WHEREAS, the Company was formed for the purpose of acquiring all of the outstanding capital stock of GCI, pursuant to the terms of that certain stock purchase agreement ("Stock Purchase Agreement"), dated as of December 14, 1995, by and among the Company and Gerber Products Company, a Michigan corporation (the "Seller").
The execution and delivery of this Agreement by the Company and the Executive is a condition to the purchase of certain securities of the Company by Citicorp Venture Capital, Ltd., a New York corporation ("CVC"), pursuant to a securities purchase agreement, dated as of the date hereof (the "CVC Securities Purchase Agreement"). Certain provisions of this Agreement are intended for the benefit of, and will be enforceable by, CVC.
NOW, THEREFORE, the parties hereto agree as follows:
1. Definitions. As used herein, the following terms shall have the following meanings.
"Affiliate" shall mean, as to any Person, any other Person which directly or indirectly controls, or is under common control with, or is controlled by, such Person. As used in this definition, "control" (including, with its correlative meanings, "controlled by" and "under common control with") shall mean possession, directly or indirectly, of power to direct or cause the direction of management or policies (whether through ownership of securities or partnership or other ownership interests, by contract or otherwise).
"Board" means the Company's board of directors.
"Book Value" of each share of Vesting Executive Stock shall be equal to the quotient determined by dividing (A) the excess of Company's consolidated assets over its consolidated liabilities as of the end of the fiscal quarter immediately preceding the date of Executive's Termination, determined on a consolidated basis in accordance with GAAP less the liquidation value of all of the Company's outstanding preferred stock, if any by (B) the total number of shares of Common Stock outstanding on a fully-diluted basis (including in such calculation the aggregate 2
conversion price an exercise price of all outstanding convertible securities, options and warrants).
"Business Day" means any day other than a Saturday or Sunday or a day on which commercial banks are required or authorized to close in New York, New York.

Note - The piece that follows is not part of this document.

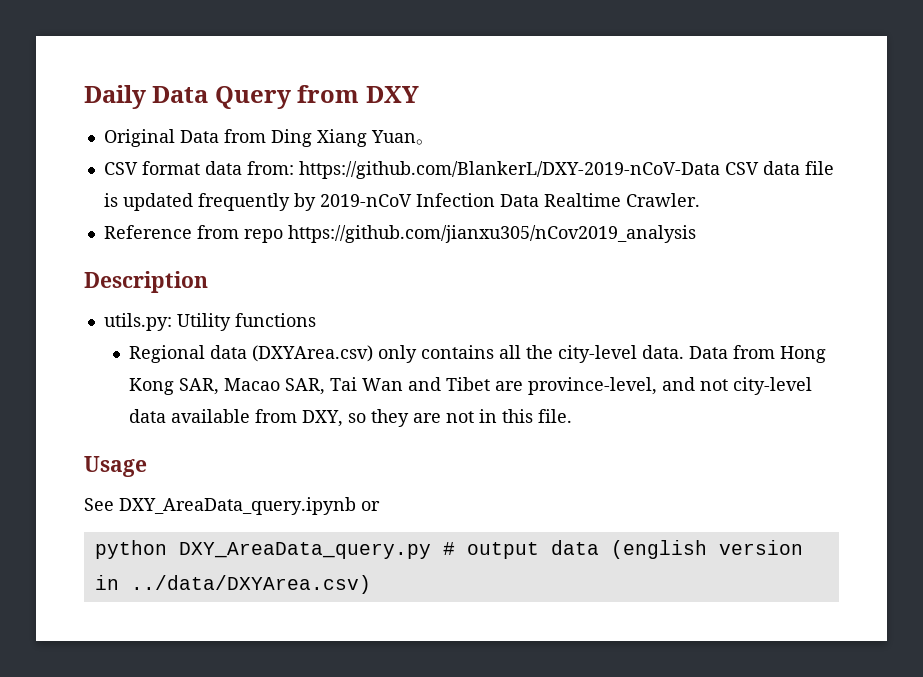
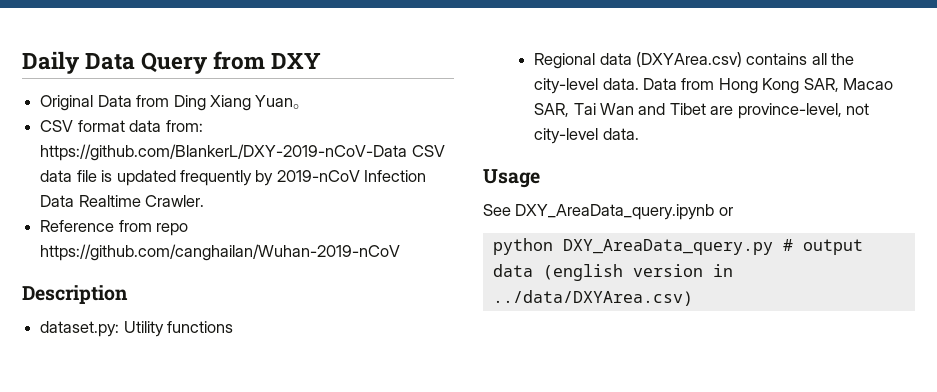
[287,225,696,243] https://github.com/jianxu305/nCov2019_analysis -> [40,244,401,261] https://github.com/canghailan/Wuhan-2019-nCoV
[103,313,172,331] utils.py: -> [40,321,120,337] dataset.py:
[378,345,418,363] only -> (743, 59) none
[662,377,696,391] and -> (842, 111) none
[129,409,573,427] data available from DXY, so they are not in this file. -> [602,128,639,140] data.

"Cause" means (i) a material breach of this Agreement by the Executive that is not susceptible to remedy or cure, or if susceptible to remedy or cure, is not cured or remedied and continues for fifteen (15) Business Days after the Board has given written notice to Executive specifying in reasonable detail the manner in which Executive has breached this Agreement, (ii) the determination by the Board, in the exercise of its reasonable judgment, that the Executive committed a felony, a crime involving moral turpitude or other act causing material harm to the standing and reputation of the Company or its Subsidiaries in each case after notice to Executive and reasonable procedure for Executive to state his case to the Board, (iii) the determination by the Board, in the exercise of its reasonable judgment, that the Executive breached his duty of loyalty to the Company and its Subsidiaries after notice to Executive and reasonable procedure for Executive to state his case to the Board, or (iv) the Executive's continued failure to perform his duties to the Company and its Subsidiaries after written notice and, if susceptible to remedy or cure is not cured or remedied and continues for fifteen (15) Business Days after the Board has given written notice to the Executive specifying in reasonable detail the manner in which the Executive has continued to fail to perform his duties.

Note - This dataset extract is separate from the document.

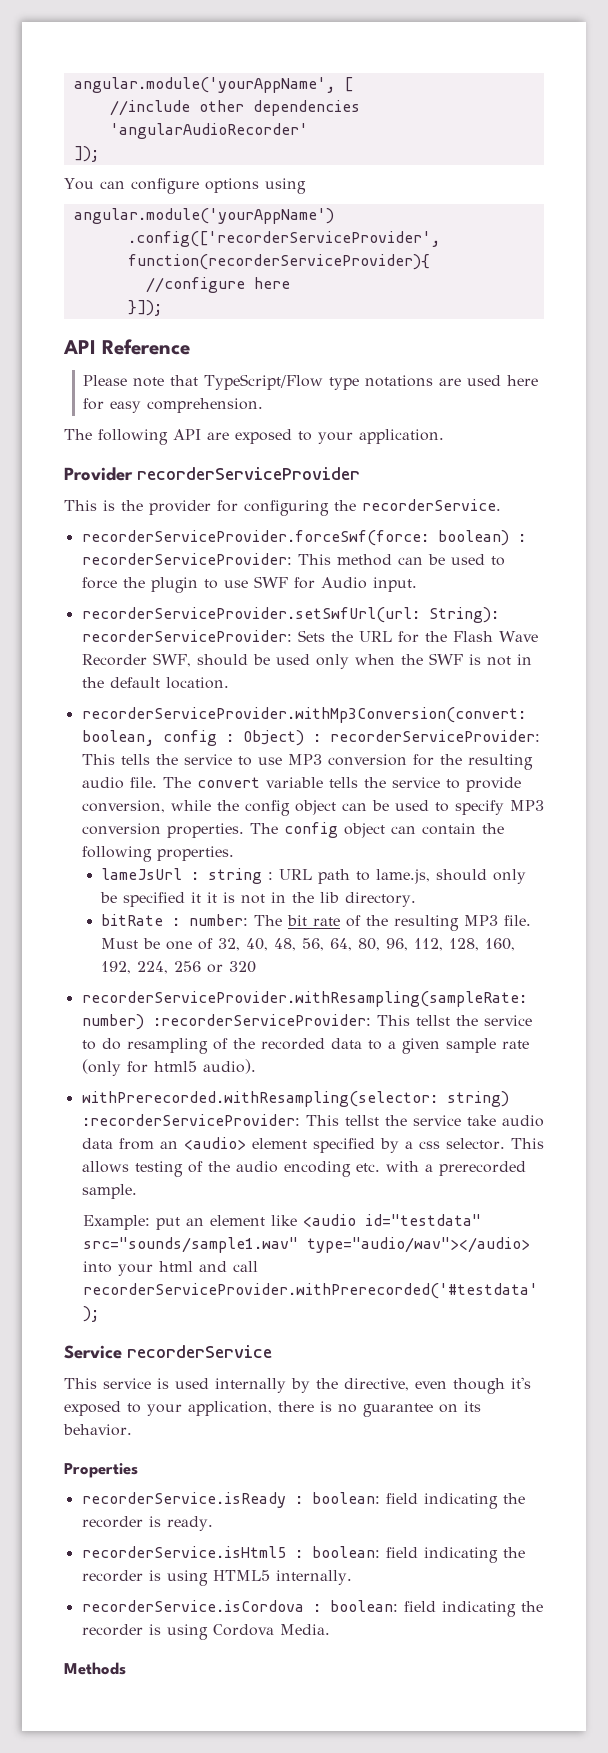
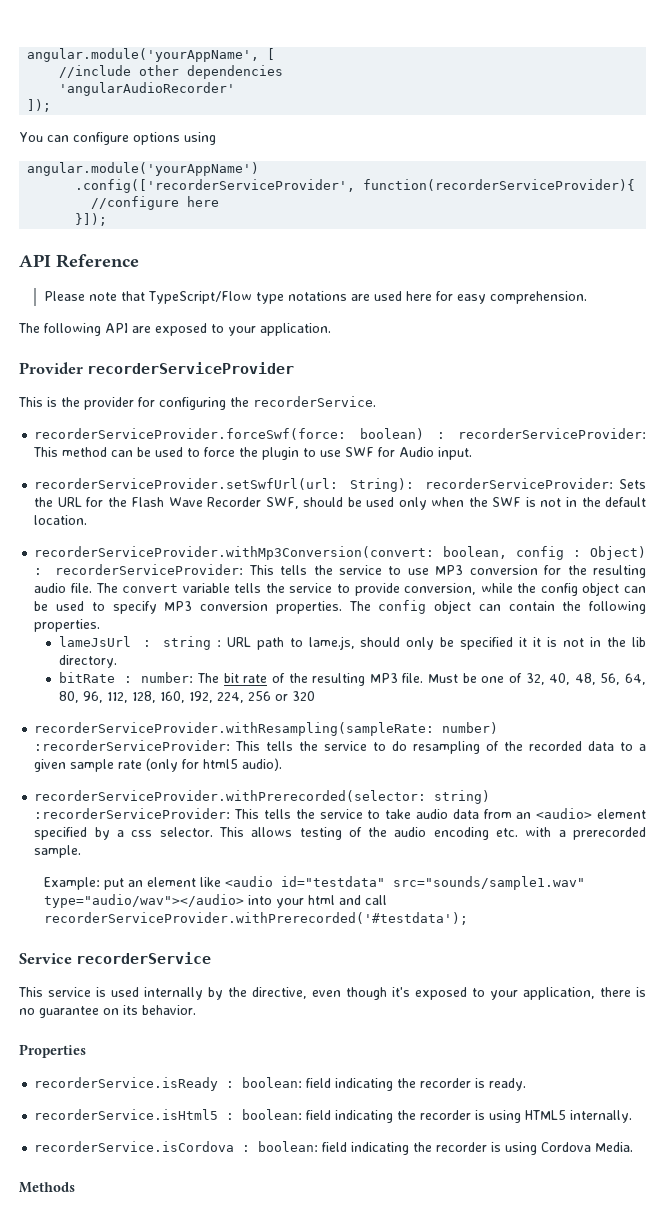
[415,1015,450,1026] tellst -> [266,741,294,751] tells
[81,1091,438,1107] withPrerecorded.withResampling(selector: -> [34,790,427,802] recorderServiceProvider.withPrerecorded(selector:
[344,1115,461,1126] tellst the service -> [264,809,381,819] tells the service to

"Common Stock" means the Class A Common, the Class B Common, the Class C Common, and the Class D Common, as adjusted for any stock split, stock dividend, share combination, share exchange, recapitalization, merger, consolidation or other reorganization.
"Executive Stock" is defined in the preamble hereto and will include shares of the Company's capital stock issued with respect to Executive Stock by way of a stock split, stock dividend or other recapitalization. Executive Stock will cease to be Executive Stock when transferred pursuant to a Qualified Public Offering or Sale of the Company. Executive Stock will continue to be Executive Stock in the hands of any holder other than the Executive, including all transferees of the Executive (except for the Company and CVC (or its designee)), and except as otherwise provided herein, each such other holder of Executive Stock will succeed to all rights and obligations attributable to the Executive as a holder of Executive Stock hereunder.
"GAAP" means U.S. generally accepted accounting principles, as in effect from time to time and as adopted by the Company with the consent of its independent public accountants, consistently applied.
"Original Cost" of each share Vesting Executive Stock purchased on the date hereof will be equal to $1.00 per share.
"Permanent Disability" means Executive is unable to perform, by reason of physical or mental incapacity, his duties or obligation under this Agreement, for a period of ninety (90) consecutive days or a total period of one hundred twenty (120) days in any three hundred sixty (360) day period.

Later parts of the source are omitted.